DATA SHOWN:
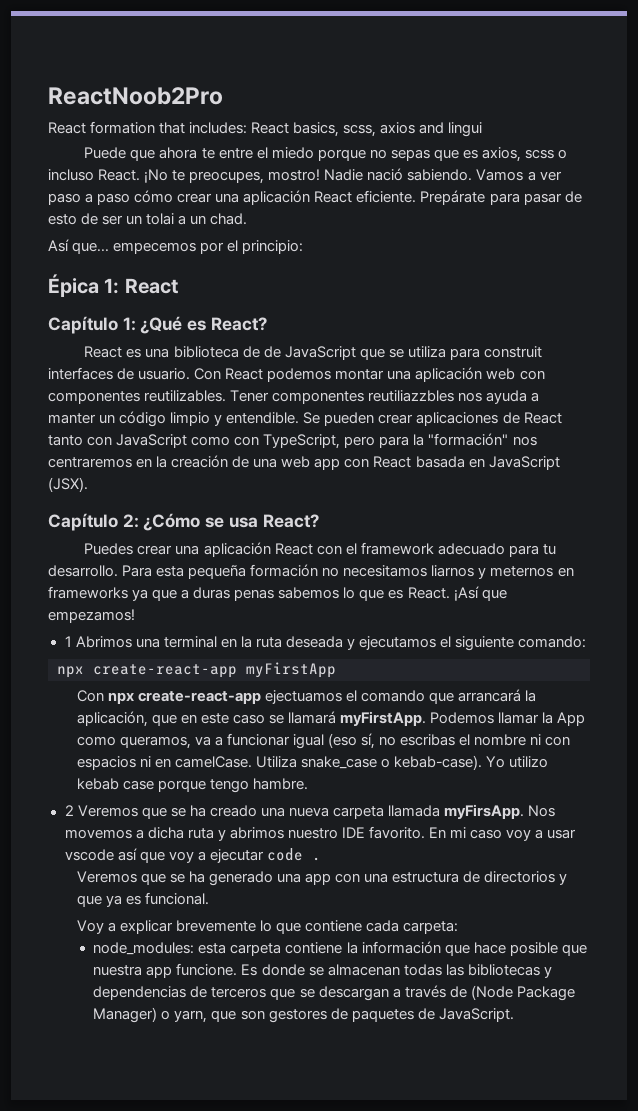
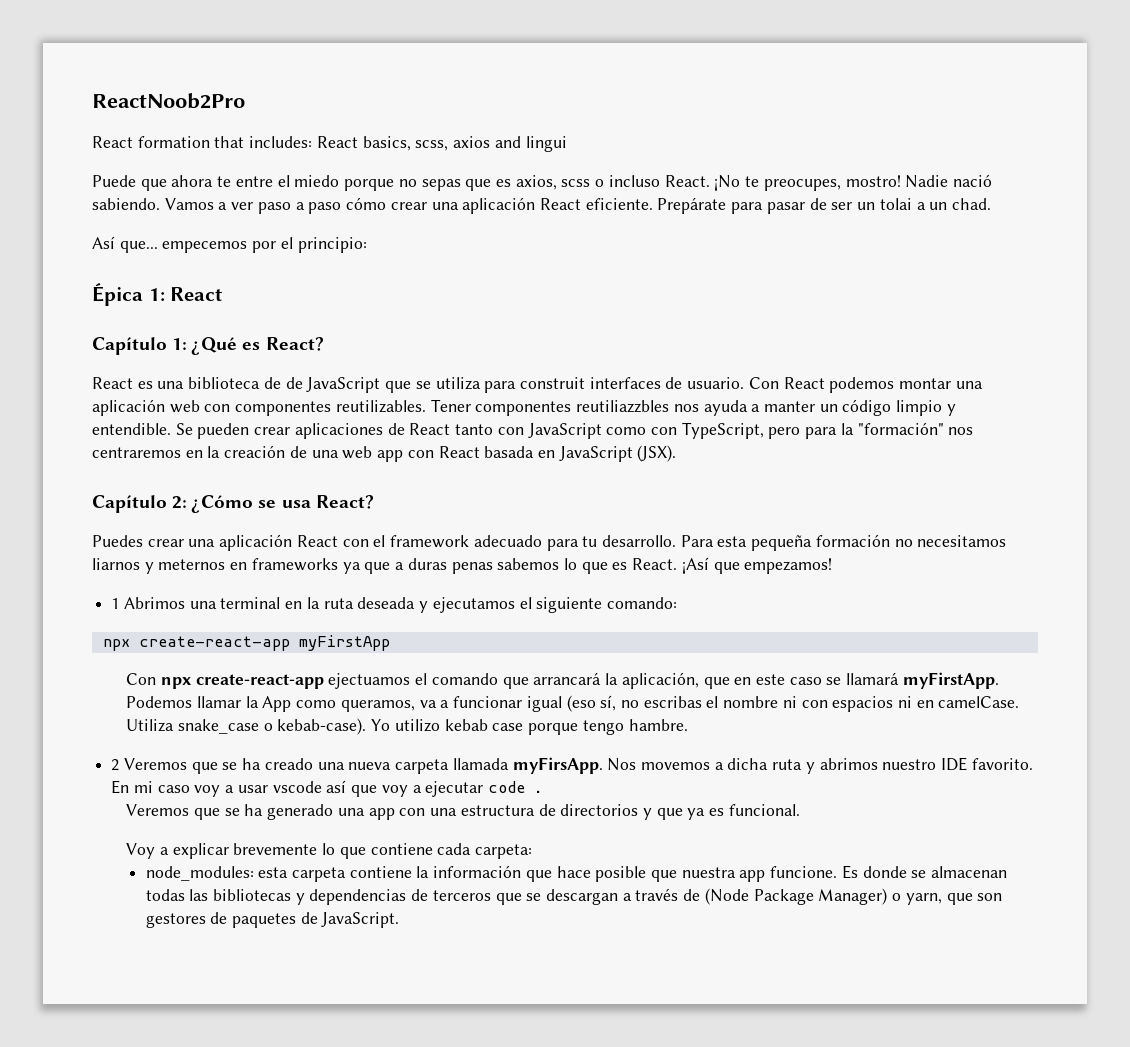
- Prepárate para pasar de esto de ser un tolai a un chad.
+ Prepárate para pasar de ser un tolai a un chad.

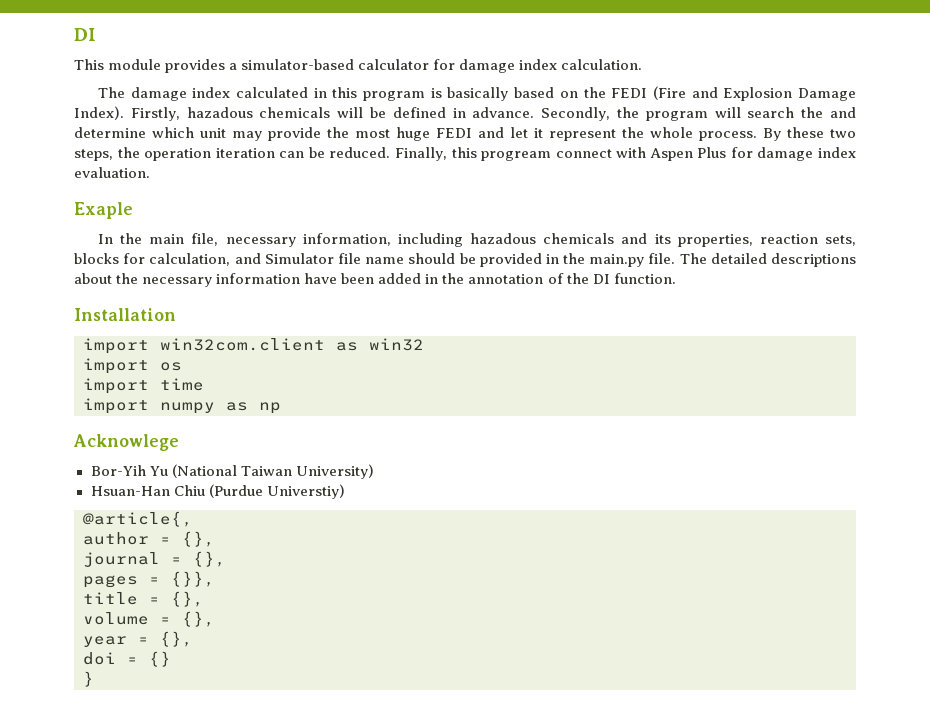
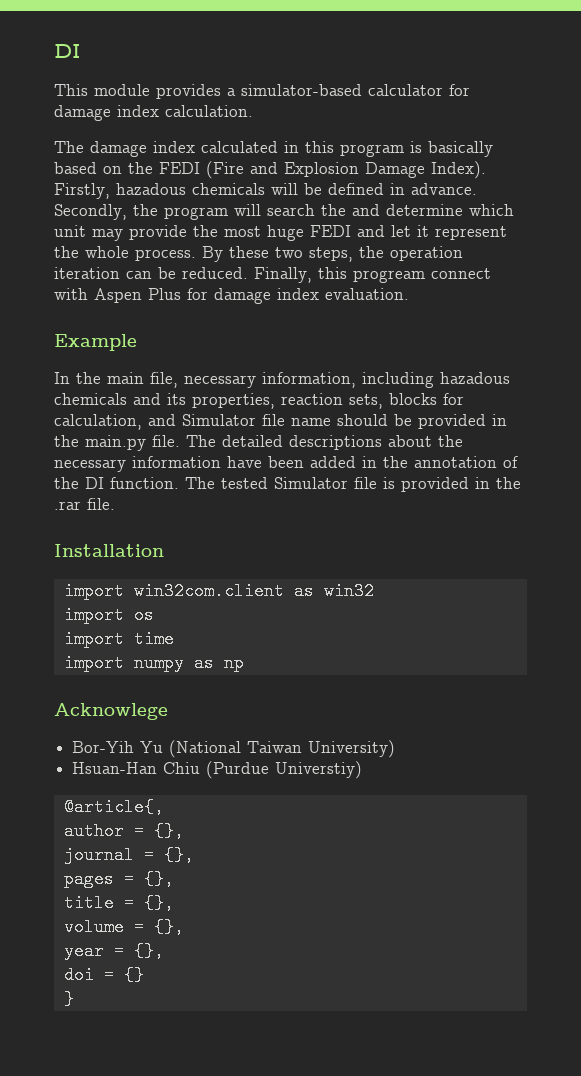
- Exaple
+ Example
+ The tested Simulator file is provided in the .rar file.
- pages = {}},
+ pages = {},

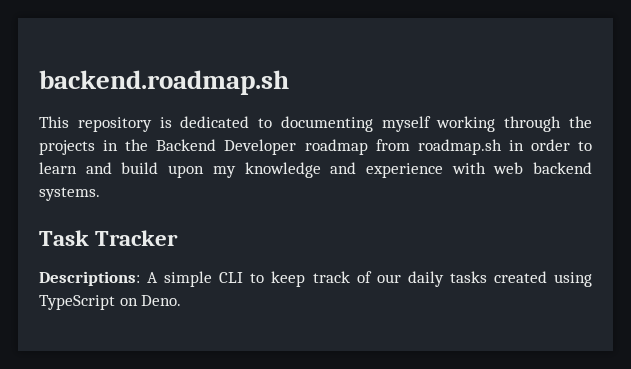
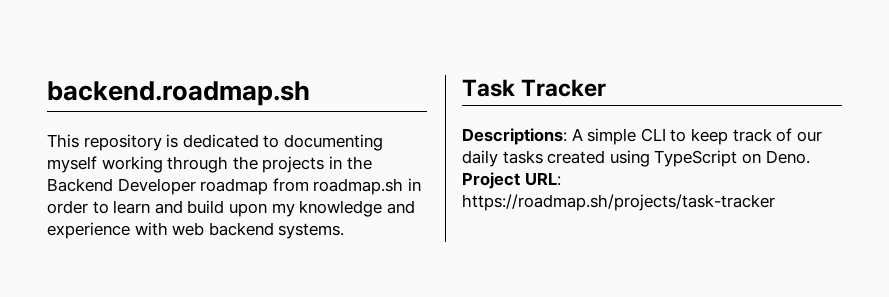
+ Project URL: https://roadmap.sh/projects/task-tracker

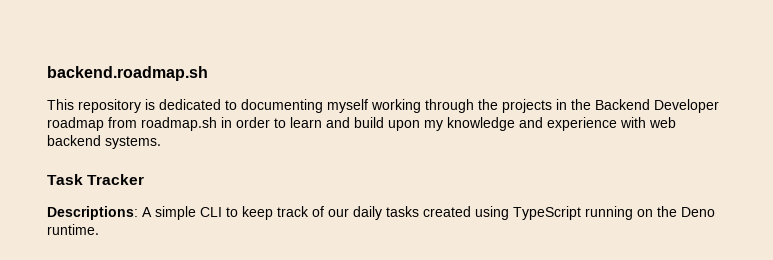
- Descriptions: A simple CLI to keep track of our daily tasks created using TypeScript on Deno. Project URL: https://roadmap.sh/projects/task-tracker
+ Descriptions: A simple CLI to keep track of our daily tasks created using TypeScript running on the Deno runtime.

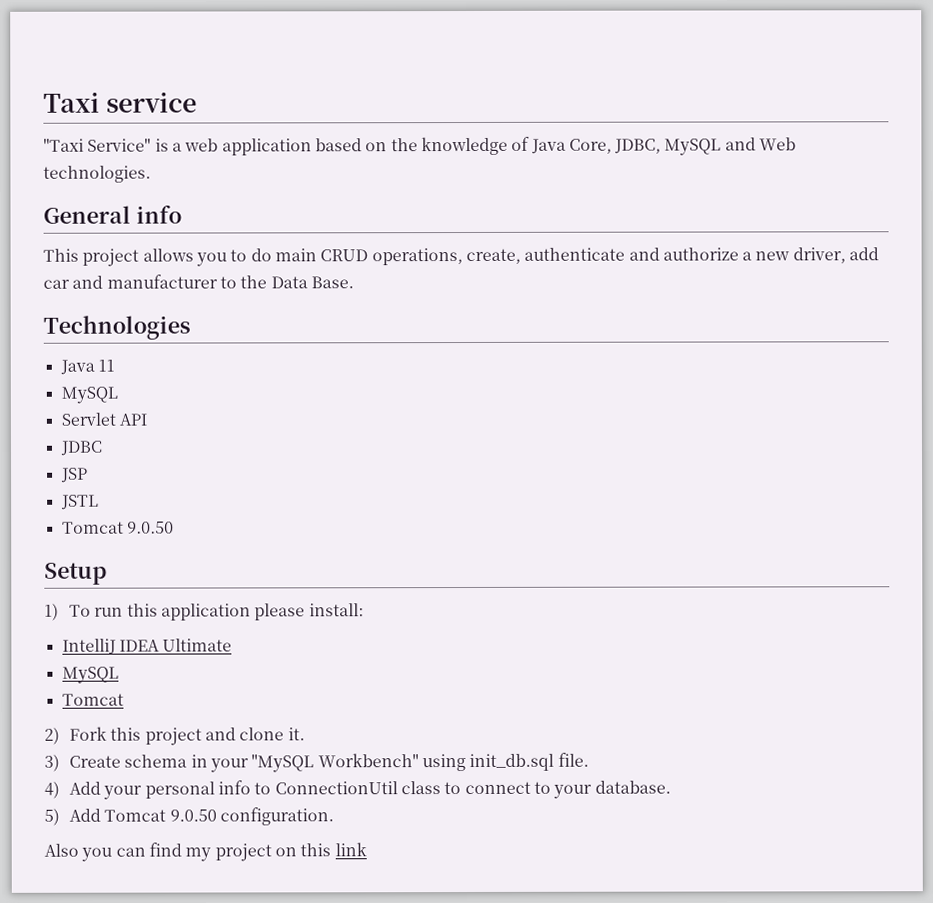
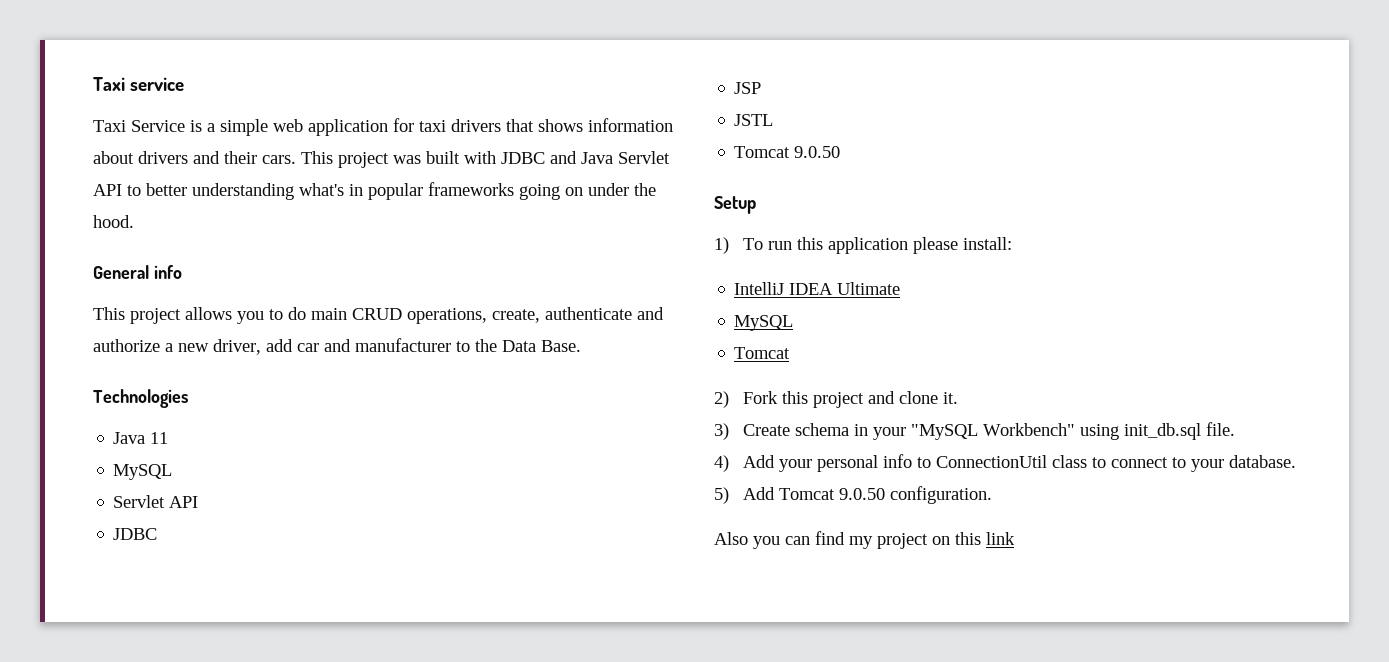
- "Taxi Service" is a web application based on the knowledge of Java Core, JDBC, MySQL and Web technologies.
+ Taxi Service is a simple web application for taxi drivers that shows information about drivers and their cars. This project was built with JDBC and Java Servlet API to better understanding what's in popular frameworks going on under the hood.

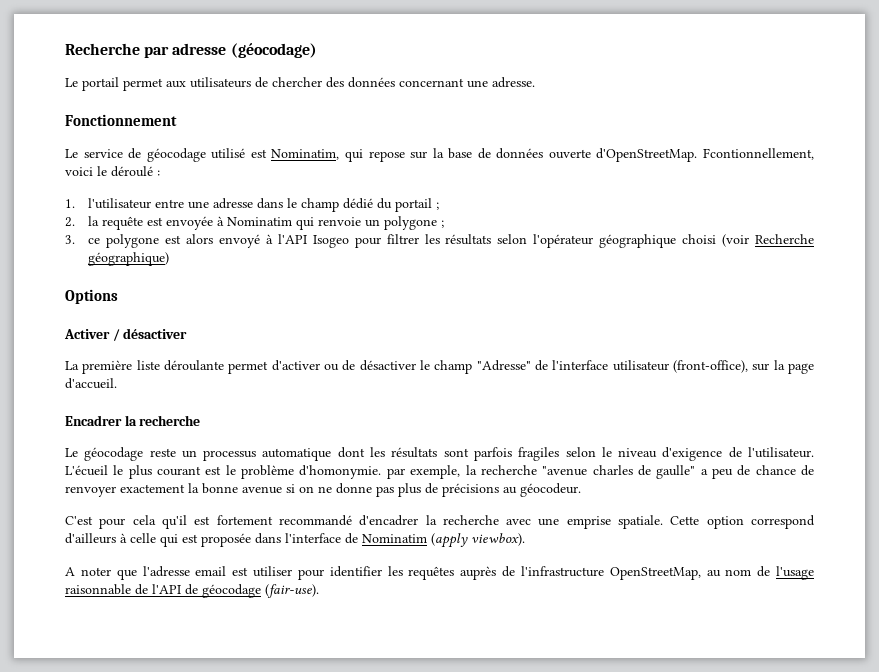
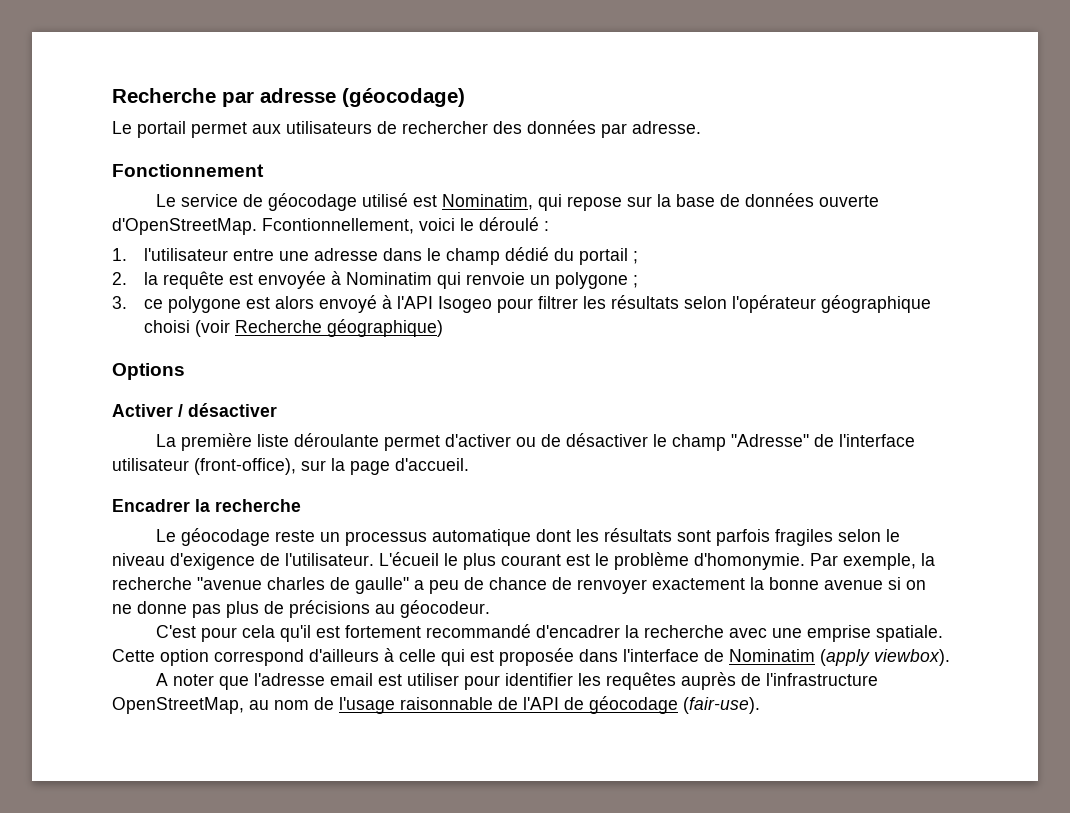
- Le portail permet aux utilisateurs de chercher des données concernant une adresse.
+ Le portail permet aux utilisateurs de rechercher des données par adresse.
- L'écueil le plus courant est le problème d'homonymie. par exemple, la recherche "avenue charles de gaulle" a peu de chance de renvoyer exactement la bonne avenue si on ne donne pas plus de précisions au géocodeur.
+ L'écueil le plus courant est le problème d'homonymie. Par exemple, la recherche "avenue charles de gaulle" a peu de chance de renvoyer exactement la bonne avenue si on ne donne pas plus de précisions au géocodeur.

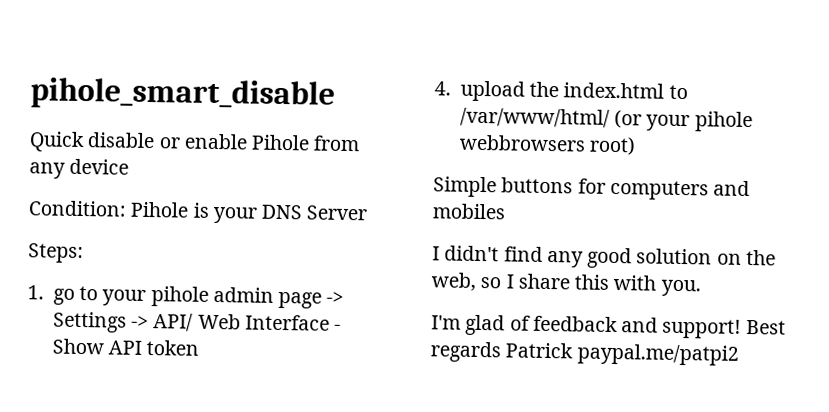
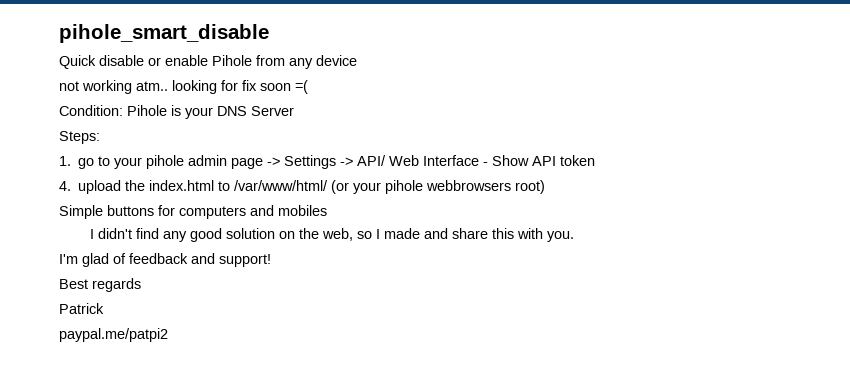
+ not working atm.. looking for fix soon =(
- I didn't find any good solution on the web, so I share this with you.
+ I didn't find any good solution on the web, so I made and share this with you.
- I'm glad of feedback and support! Best regards Patrick paypal.me/patpi2
+ I'm glad of feedback and support!
+ Best regards
+ Patrick
+ paypal.me/patpi2

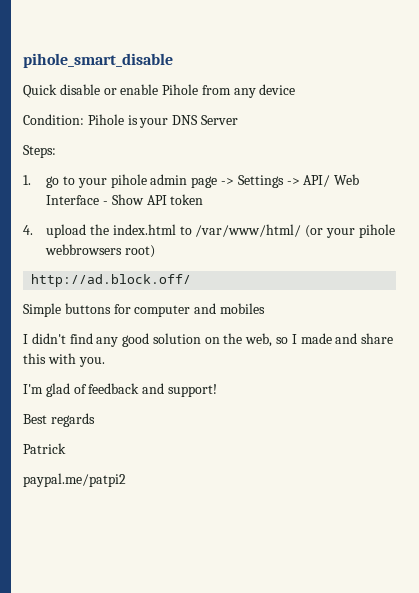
- not working atm.. looking for fix soon =(
+ http://ad.block.off/
- Simple buttons for computers and mobiles
+ Simple buttons for computer and mobiles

EXERCISE AIM: Omit the pictures and give the material again, exactly and in full.

THE ANSWER:
- Prepárate para pasar de esto de ser un tolai a un chad.
+ Prepárate para pasar de ser un tolai a un chad.

- Exaple
+ Example
+ The tested Simulator file is provided in the .rar file.
- pages = {}},
+ pages = {},

+ Project URL: https://roadmap.sh/projects/task-tracker

- Descriptions: A simple CLI to keep track of our daily tasks created using TypeScript on Deno. Project URL: https://roadmap.sh/projects/task-tracker
+ Descriptions: A simple CLI to keep track of our daily tasks created using TypeScript running on the Deno runtime.

- "Taxi Service" is a web application based on the knowledge of Java Core, JDBC, MySQL and Web technologies.
+ Taxi Service is a simple web application for taxi drivers that shows information about drivers and their cars. This project was built with JDBC and Java Servlet API to better understanding what's in popular frameworks going on under the hood.

- Le portail permet aux utilisateurs de chercher des données concernant une adresse.
+ Le portail permet aux utilisateurs de rechercher des données par adresse.
- L'écueil le plus courant est le problème d'homonymie. par exemple, la recherche "avenue charles de gaulle" a peu de chance de renvoyer exactement la bonne avenue si on ne donne pas plus de précisions au géocodeur.
+ L'écueil le plus courant est le problème d'homonymie. Par exemple, la recherche "avenue charles de gaulle" a peu de chance de renvoyer exactement la bonne avenue si on ne donne pas plus de précisions au géocodeur.

+ not working atm.. looking for fix soon =(
- I didn't find any good solution on the web, so I share this with you.
+ I didn't find any good solution on the web, so I made and share this with you.
- I'm glad of feedback and support! Best regards Patrick paypal.me/patpi2
+ I'm glad of feedback and support!
+ Best regards
+ Patrick
+ paypal.me/patpi2

- not working atm.. looking for fix soon =(
+ http://ad.block.off/
- Simple buttons for computers and mobiles
+ Simple buttons for computer and mobiles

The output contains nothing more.